L’accesso alla sala dove sono stati depositati i libri per i cittadini è regolamentato secondo le norme anti Covid, ovvero consentendo l’ingresso di una persona alla volta, la quale dovrà igienizzarsi le mani, mentre all’esterno gli utenti in attesa dovranno mantenere il necessario distanziamento.
Prima di avviare l’operazione #unlibroperte, il Comune, tramite un’apposita determina del responsabile del servizio, ha provveduto a “declassificare” i libri tolti dal fondo bibliotecario. Il Codice civile, infatti, stabilisce che il patrimonio documentario delle biblioteche comunali sia inalienabile, in quanto soggetto al demanio pubblico. Tale condizione, tuttavia, può cessare tramite un atto volontario dell’amministrazione. Per questo motivo, gli uffici municipali hanno proceduto all’operazione dopo aver inoltrato, lo scorso 11 marzo, una richiesta alla Soprintendenza archivistica e bibliografica del Veneto. Il 29 marzo la stessa Soprintendenza ha concesso il permesso di scartare gli oltre 700 libri. Constatato che il loro valore di mercato è ormai trascurabile, il Comune ha deciso di distribuire volumi e volumetti ai cittadini anziché smaltirli come rifiuti di carta.

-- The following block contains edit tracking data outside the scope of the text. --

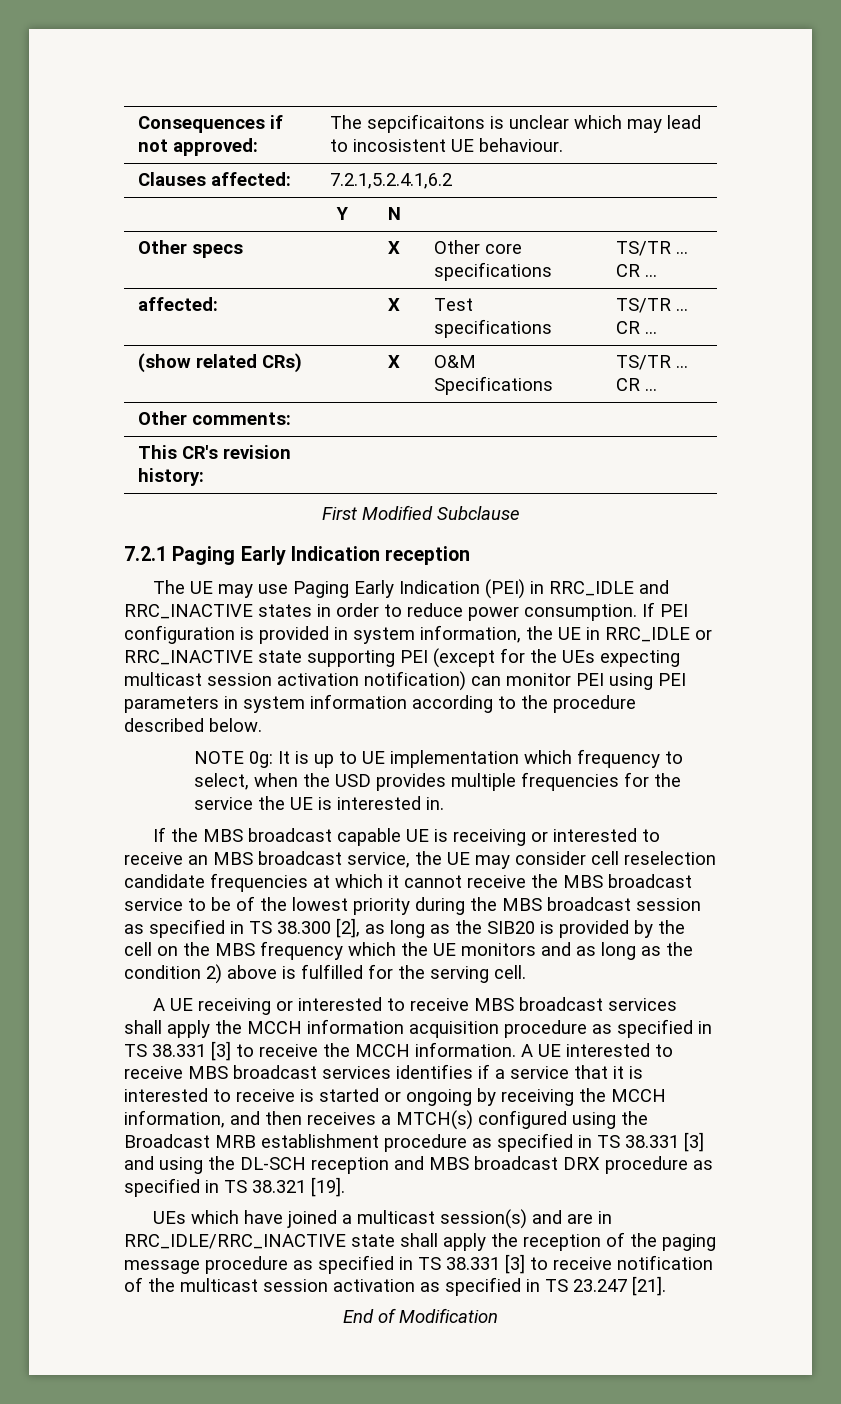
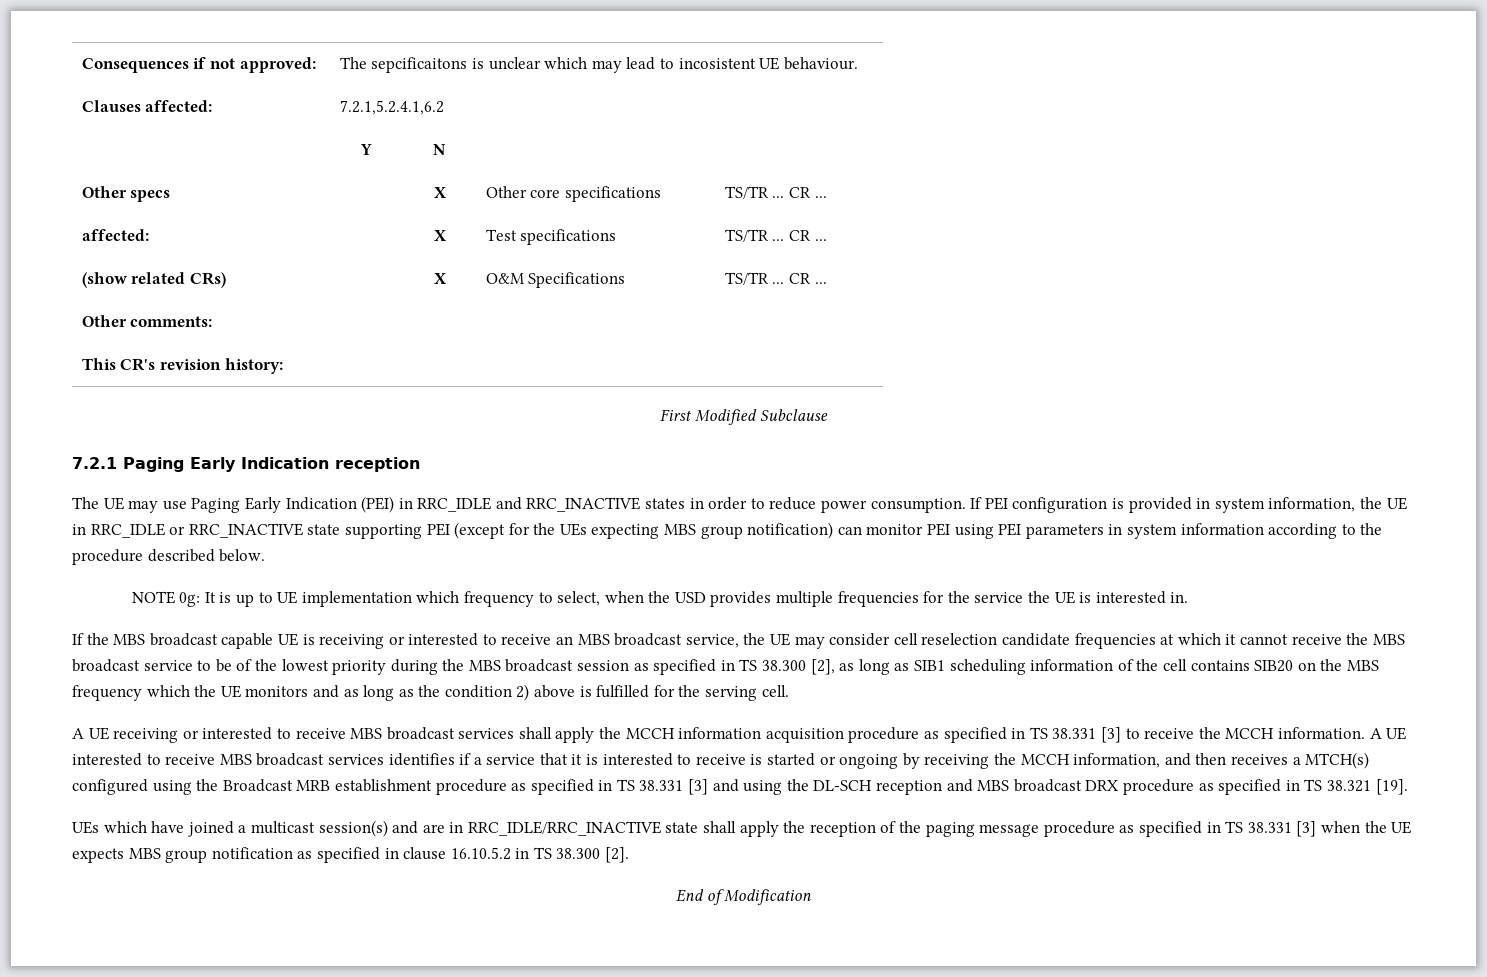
- If PEI configuration is provided in system information, the UE in RRC_IDLE or RRC_INACTIVE state supporting PEI (except for the UEs expecting multicast session activation notification) can monitor PEI using PEI parameters in system information according to the procedure described below.
+ If PEI configuration is provided in system information, the UE in RRC_IDLE or RRC_INACTIVE state supporting PEI (except for the UEs expecting MBS group notification) can monitor PEI using PEI parameters in system information according to the procedure described below.
- If the MBS broadcast capable UE is receiving or interested to receive an MBS broadcast service, the UE may consider cell reselection candidate frequencies at which it cannot receive the MBS broadcast service to be of the lowest priority during the MBS broadcast session as specified in TS 38.300 [2], as long as the SIB20 is provided by the cell on the MBS frequency which the UE monitors and as long as the condition 2) above is fulfilled for the serving cell.
+ If the MBS broadcast capable UE is receiving or interested to receive an MBS broadcast service, the UE may consider cell reselection candidate frequencies at which it cannot receive the MBS broadcast service to be of the lowest priority during the MBS broadcast session as specified in TS 38.300 [2], as long as SIB1 scheduling information of the cell contains SIB20 on the MBS frequency which the UE monitors and as long as the condition 2) above is fulfilled for the serving cell.
- UEs which have joined a multicast session(s) and are in RRC_IDLE/RRC_INACTIVE state shall apply the reception of the paging message procedure as specified in TS 38.331 [3] to receive notification of the multicast session activation as specified in TS 23.247 [21].
+ UEs which have joined a multicast session(s) and are in RRC_IDLE/RRC_INACTIVE state shall apply the reception of the paging message procedure as specified in TS 38.331 [3] when the UE expects MBS group notification as specified in clause 16.10.5.2 in TS 38.300 [2].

«Ogni anno – puntualizzano i responsabili del progetto – la biblioteca seleziona un elenco di volumi che vengono eliminati dalle raccolte poiché risultano danneggiati o non più adatti all’utilizzo. Nella maggior parte dei casi si tratta di libri “vissuti” che possono avere una seconda vita». Perciò l’amministrazione comunale, insieme al personale della biblioteca ha deciso di donare questi volumi ai cittadini ed alle associazioni che ne faranno richiesta, in questo modo tante persone potranno arricchire la propria libreria.
L’esposizione dei libri in auditorium proseguirà fino al 4 giugno. «Ogni lettore – annotano i promotori dell’iniziativa – potrà accedere all’auditorium e scegliere uno o due libri da portare a casa gratuitamente».
A questa prima fase ne seguirà una seconda: consisterà nella pubblicazione di un bando destinato a tutte le associazioni bovolonesi iscritte all’albo comunale dei sodalizi attivi nella città del mobile. I responsabili dei vari gruppi potranno quindi ottenere gratuitamente i libri rimasti, dietro la presentazione di un progetto in cui dovranno dimostrare l’utilizzo che verrà fatto dei volumi donati dal Comune.
La biblioteca di Bovolone, nel corso degli anni, si è sempre distinta per la propria attività, che non si è mai fermata nemmeno durante l’emergenza Covid, che tuttavia ha fortemente limitato diverse iniziative, così come ha impedito l’utilizzo delle sale bibliotecarie per la consultazione delle pubblicazioni e lo studio. Fino al 2019 la “Donadoni” vantava oltre 5.800 prestiti all’anno, di cui più di 4.100 per adulti ed altri 1.770 destinati ai ragazzi.
L’appartenenza alla rete delle biblioteche provinciali ha comportato per la civica bovolonese, sempre nel 2019, il prestito di 1.320 volumi ad altri istituti bibliotecari provinciali, così come a Palazzo Vescovile sono state recapitate più di tremila opere da altri servizi bibliotecari veronesi. Per il rinnovo del proprio patrimonio librario la “Mario Donadoni”, recentemente, ha ottenuto dalla Regione un contributo di 5mila euro.